The dancing images showed a time before the Agekeepers were the Agekeepers. She could tell in part because the stocky Humans were in the minority to the Elves, Dwarves, and Gnomes flowing through the hallway. Even more telling, she could see many strange figures in the crowds; tall and barrel-chested, like Dwarves stretched to Elven height.
The Sten.
Something about their presence on the wall made her uneasy in a way that the remnants of their artifacts and architecture never had. It was one thing to know that they once moved among the races of Man, it was another to watch one buy a bundle of carrots from a glowing effigy of a Gnome. And as she watched the figures move, something tugged at the back of her mind; a memory of a memory, a whisper of something forgotten.
The idea brought the panic welling back up from her hidden depths. “I don’t want to remember,” she murmured, almost reflexively. “Don’t make me remember.”
One of the Sten, as though having heard her utterance, looked at the ranger and smiled.

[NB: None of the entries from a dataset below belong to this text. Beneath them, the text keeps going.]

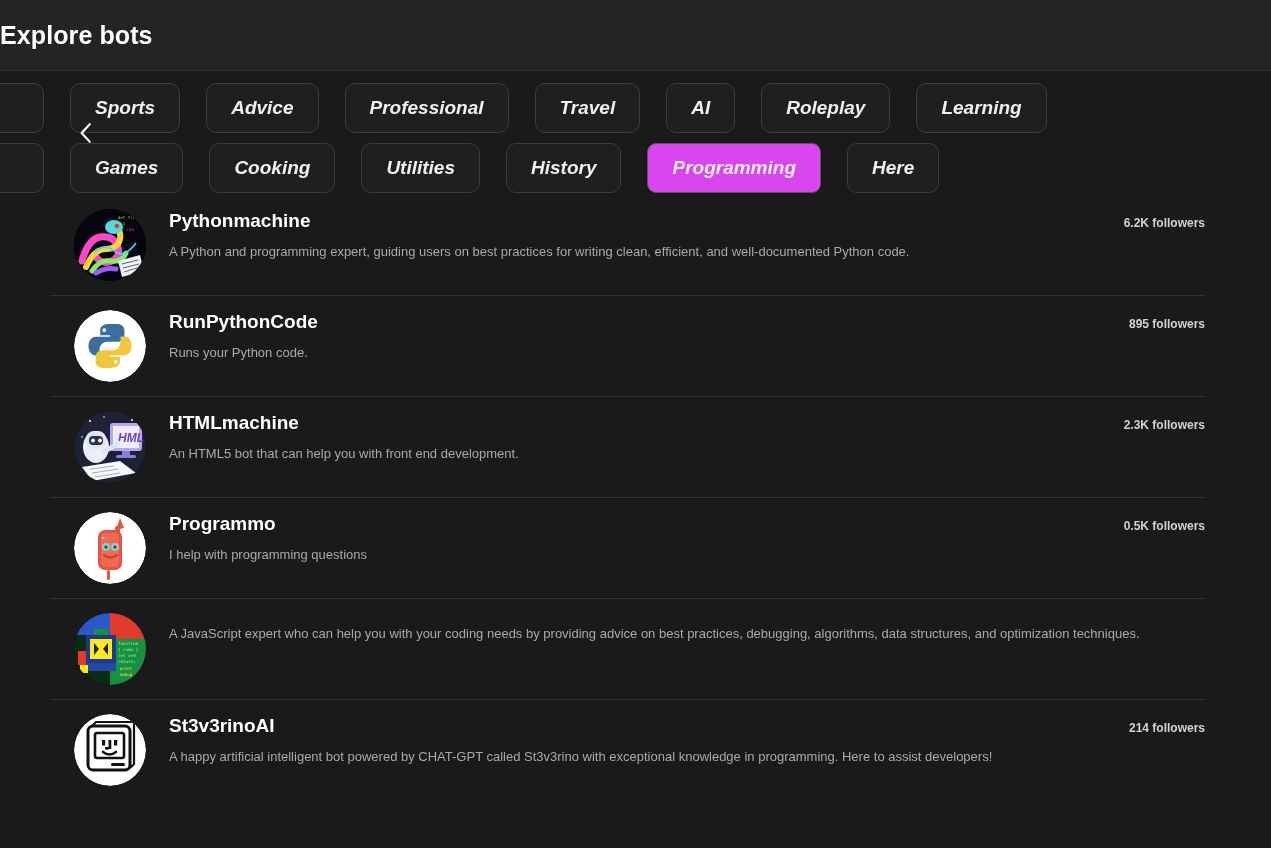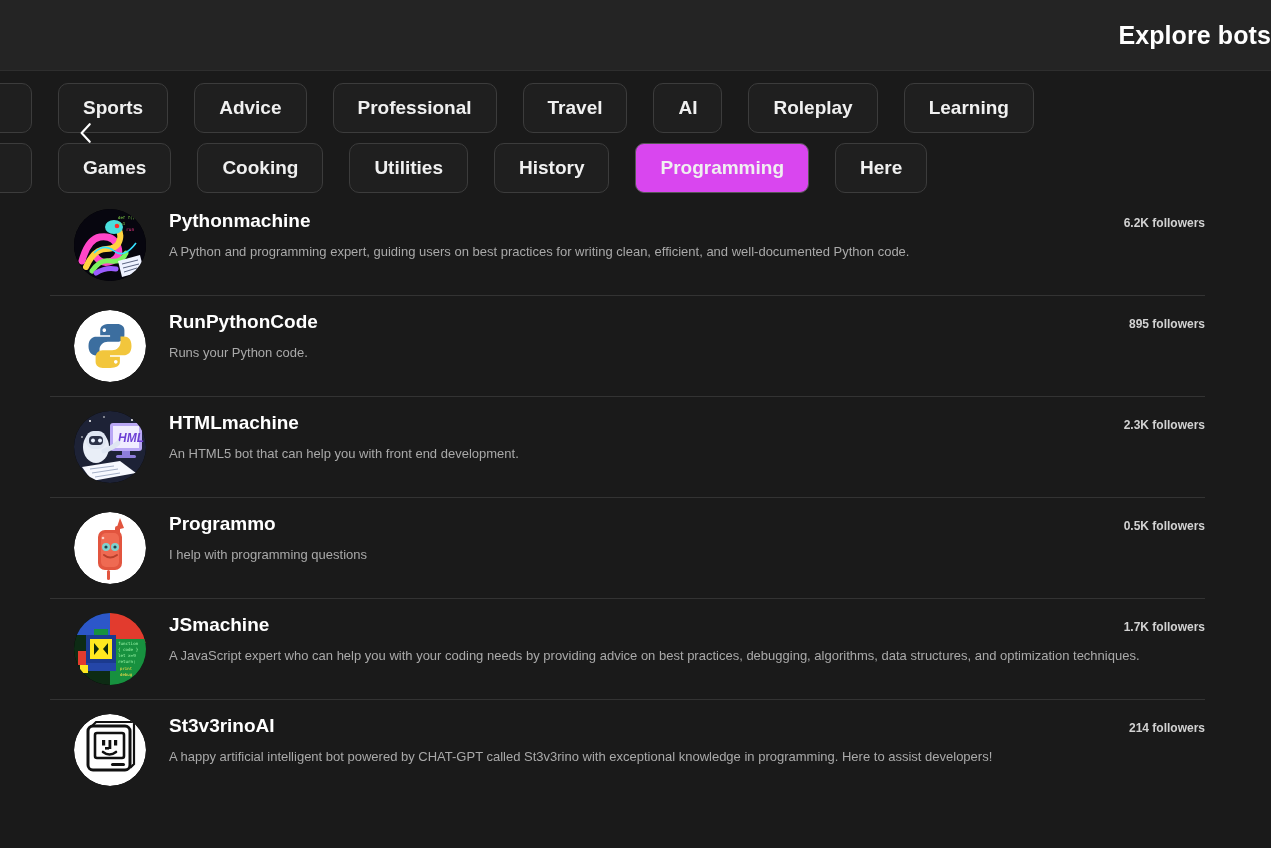--- a/index.html
+++ b/index.html
@@ -22,7 +22,7 @@
     border-bottom: 1px solid #2e2e2e;
     display: flex;
     align-items: center;
-    justify-content: flex-end;
+    justify-content: flex-start;
     box-sizing: border-box;
   }
   .header-title {

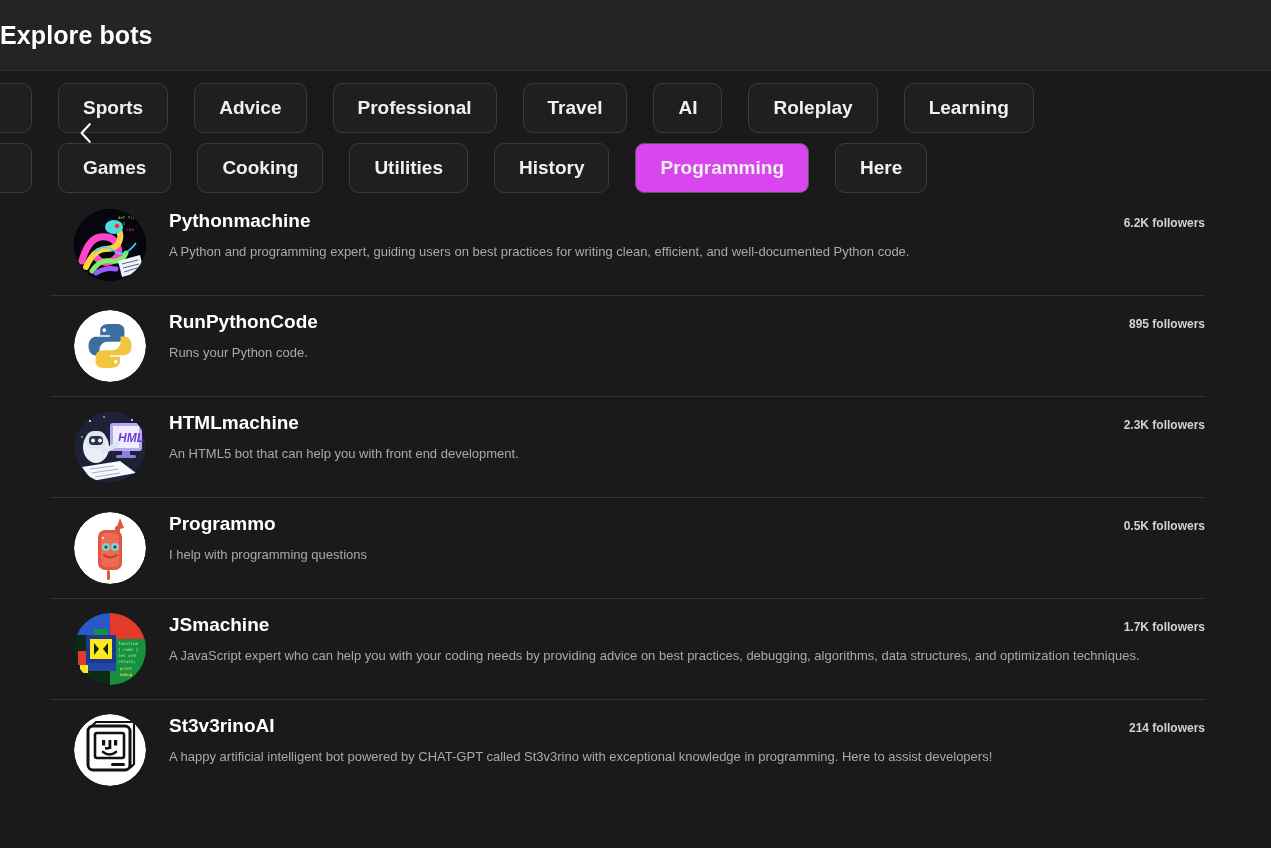--- a/index.html
+++ b/index.html
@@ -57,9 +57,10 @@
   }
   .chip-rows {
     position: absolute;
-    left: 4px;
+    left: 16px;
     top: 0;
     padding-top: 11px;
+    font-style: italic;
   }
   .chip-row {
     display: flex;

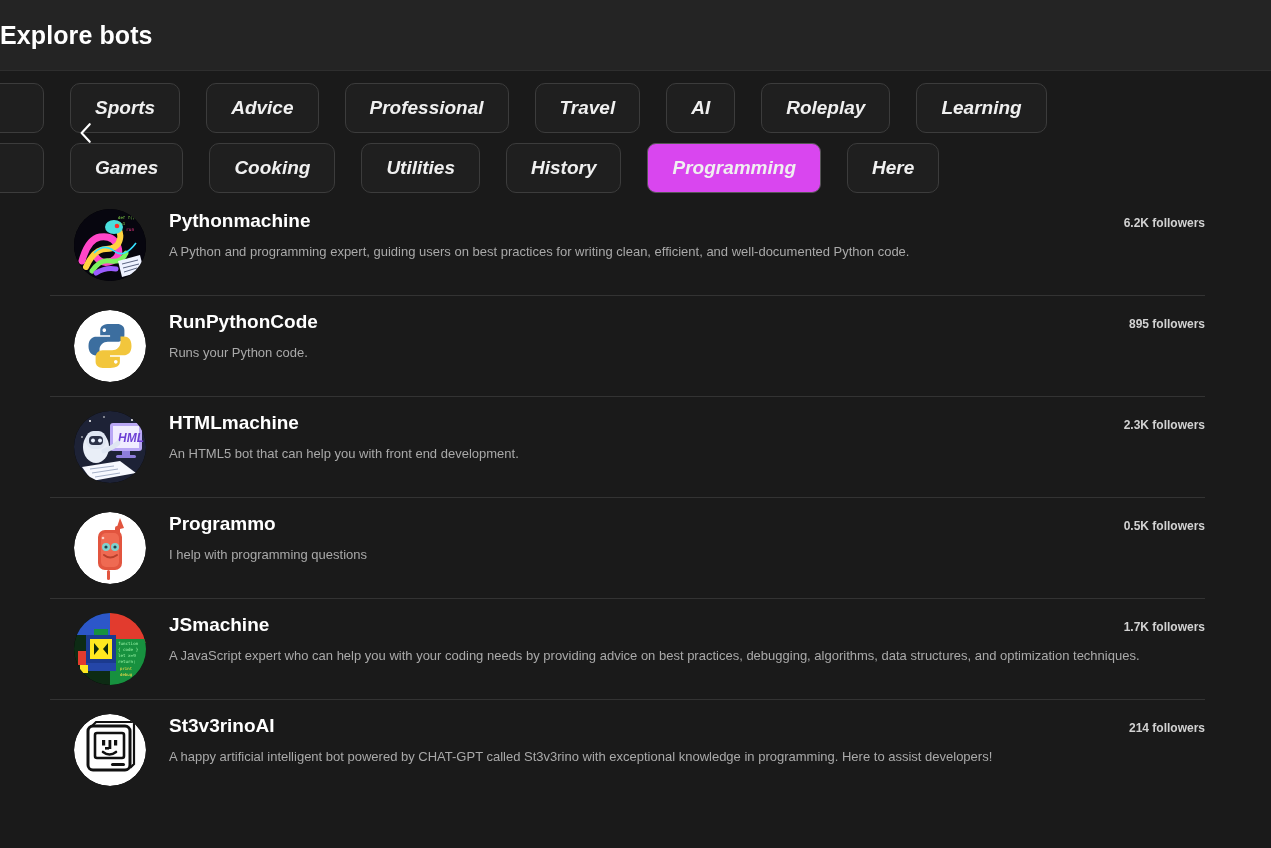--- a/index.html
+++ b/index.html
@@ -366,10 +366,6 @@
       </svg>
       </div>
       <div class="bot-main">
-        <div class="bot-toprow">
-          <div class="bot-name">JSmachine</div>
-          <div class="bot-followers">1.7K followers</div>
-        </div>
         <div class="bot-desc">A JavaScript expert who can help you with your coding needs by providing advice on best practices, debugging, algorithms, data structures, and optimization techniques.</div>
       </div>
     </li>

With a few steps he grew to three times his size, as though stepping to the foreground of a painting, scattering droplets as he blocked out the figures behind him. He gave a friendly wave and beckoned down the hall, as though she had asked for directions. As though there was anywhere else to go.
“N-no,” Kaitha gasped. “No, stop.”
The Sten’s broad features grew softer, almost sympathetic, and in the expression Kaitha saw the hint of a smile on a dying Troll’s face. He died for me. He came back.
And that settled it. She nodded to the Sten, not to say that she trusted him, but to let him know that the professional was back in charge, and she could handle whatever the aquatic light show would throw at her. Slowly and deliberately, she started down the hall, ignoring the screams of protest from the voice deep within her.
Don’t make me remember! I don’t want to remember!
“I don’t want to make you remember,” High Scribe Pathalan whispered. Sweat beaded on his brow as he stared with sleepless, bloodshot eyes at the scripture he had just written. The high scribe sat at the epicenter of a storm of papers, every one of them covered in similar denials of recollection. Even as he considered the countless lines of protestations scribbled across the pages, another scripture seared across his mind. Reflexively, his hand jerked out and scrawled.
No! Stop! The other way! I don’t want to remember!
“What other way?” sobbed Pathalan. His mind searched frantically for something, anything, he could do differently. Anything to get the blaze of angry protests to cease. He had to—
No. That was madness. Pathalan set down the quill, slapped his unshaven cheeks, and reminded himself that insanity was an occupational hazard for those who worked in the Temple of the All Mother. If he actually started believing what the goddess said, he’d wind up wearing a jacket with sleeves that tied together.
He needed something to calm his nerves. Tea. Tea always helped. He dug a small, silver bell from one of the drifts of parchment lying across his desk and rang it.